In Sokoloff (supra), involving the same situation, the court denied the application to dismiss the simplified traffic information on the ground that the failure to timely file a supporting deposition is a nonjurisdictional defect and therefore may be cured by amendment, that amendment being the untimely filing of a supporting deposition. .

CPL 100.40 (2) renders a simplified information insufficient on its face when a supporting deposition is not filed within the time provided in CPL 100.25 (2). This court is of the opinion that the failure of the complainant to serve and file the supporting deposition within the time period required by CPL 100.25 (2) is not a "defect or irregularity” which can be remedied by amendment since the Legislature has determined that the simplified information is insufficient on its face as a matter of law and has made no provision for amendment or a late filing.

Adams (supra) is the final case involving this situation. There the court granted the application to dismiss holding that the supporting depositions that were filed 45 days after the request were facially insufficient. However, the court did *76hold that the defendant is required to obtain a court order directing the service and filing of the supporting deposition.

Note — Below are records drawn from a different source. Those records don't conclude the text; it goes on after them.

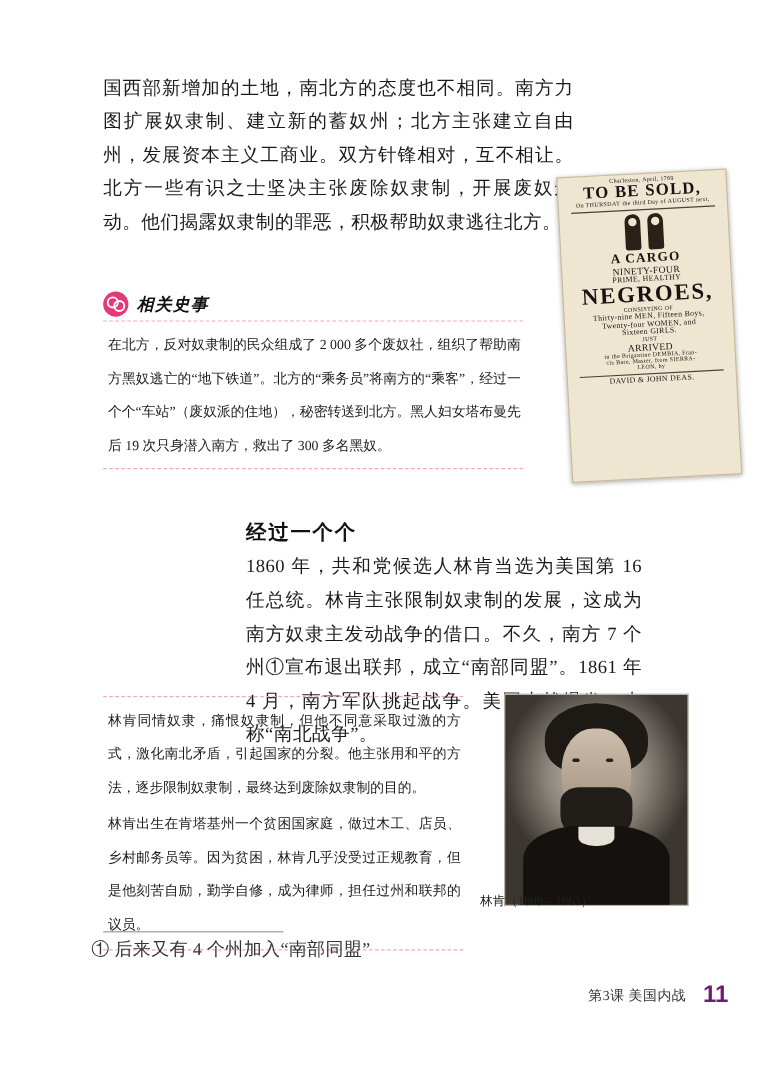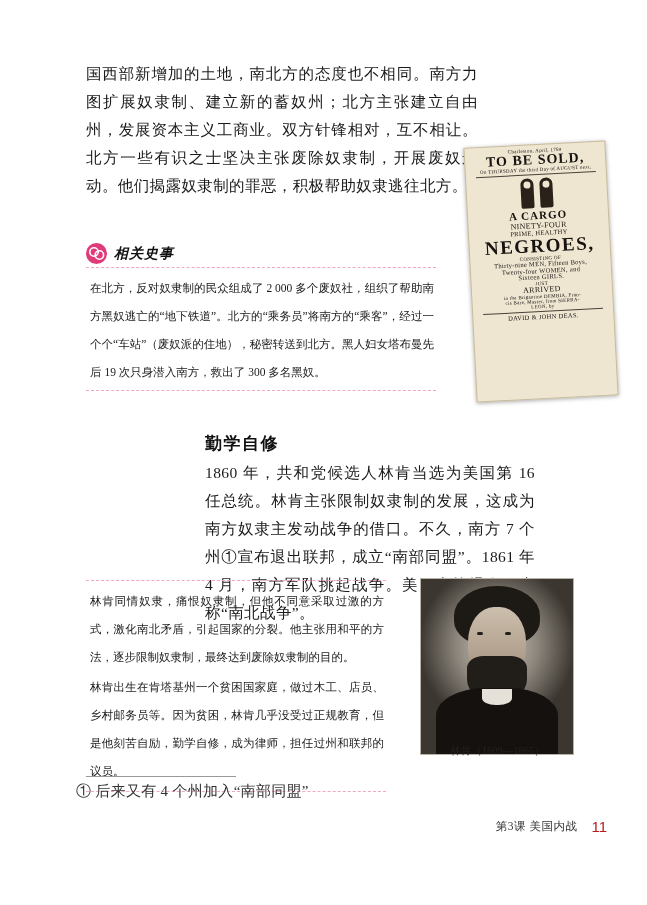"勤学自修" div.section-heading { text: 勤学自修 -> 经过一个个 }
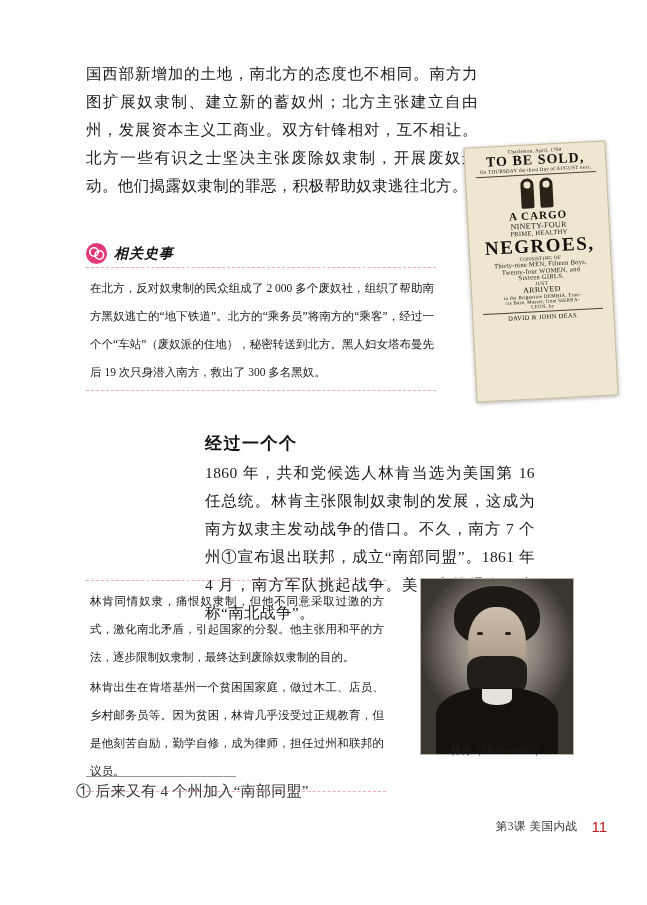"林肯（1809—1865）" .portrait-caption { text-align: center -> left }
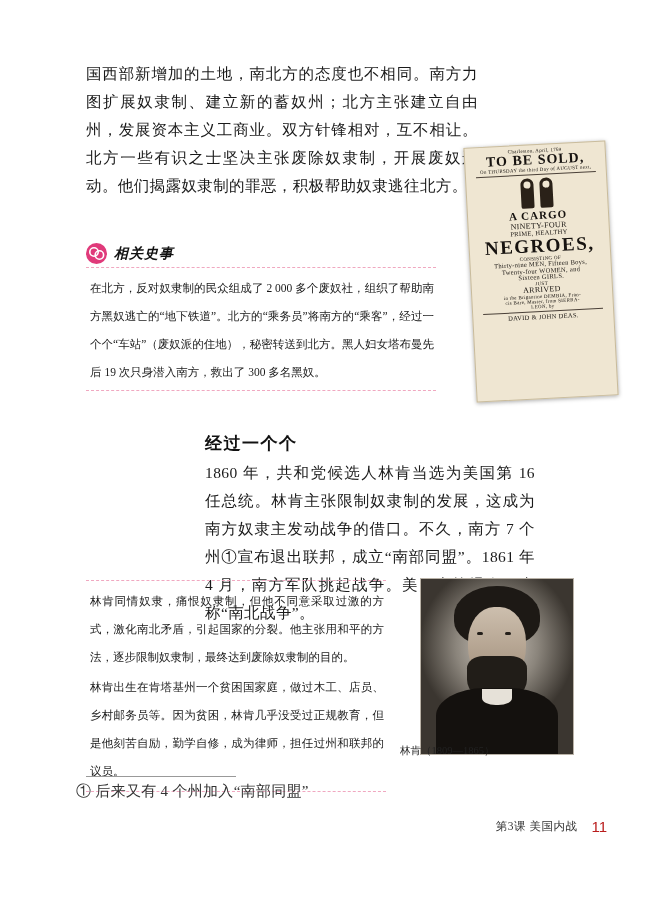"11" .footer-page { color: #b91c1c -> #701a75; font-size: 15px -> 20px; font-weight: normal -> bold }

As stated previously the statute does not require the defendant to obtain a court order and since the supporting deposition was not served and filed timely the simplified traffic information was insufficient on its face as a matter of law.

CONCLUSION

Defendant is not required to notify the District Attorney of his request for the supporting deposition nor is he required to make a formal application to the court. When a supporting deposition is not timely filed after a request pursuant to CPL 100.25 (2) the simplified information is insufficient on its face as a matter of law (CPL 100.40 [2]). Since the information is insufficient on its face as determined by statute and the statute makes no provision for amending the information by the untimely filing of a supporting deposition, it is therefore not an amendable defect.

Accordingly, since the supporting depositions herein have not been timely filed, the simplified traffic informations are hereby dismissed.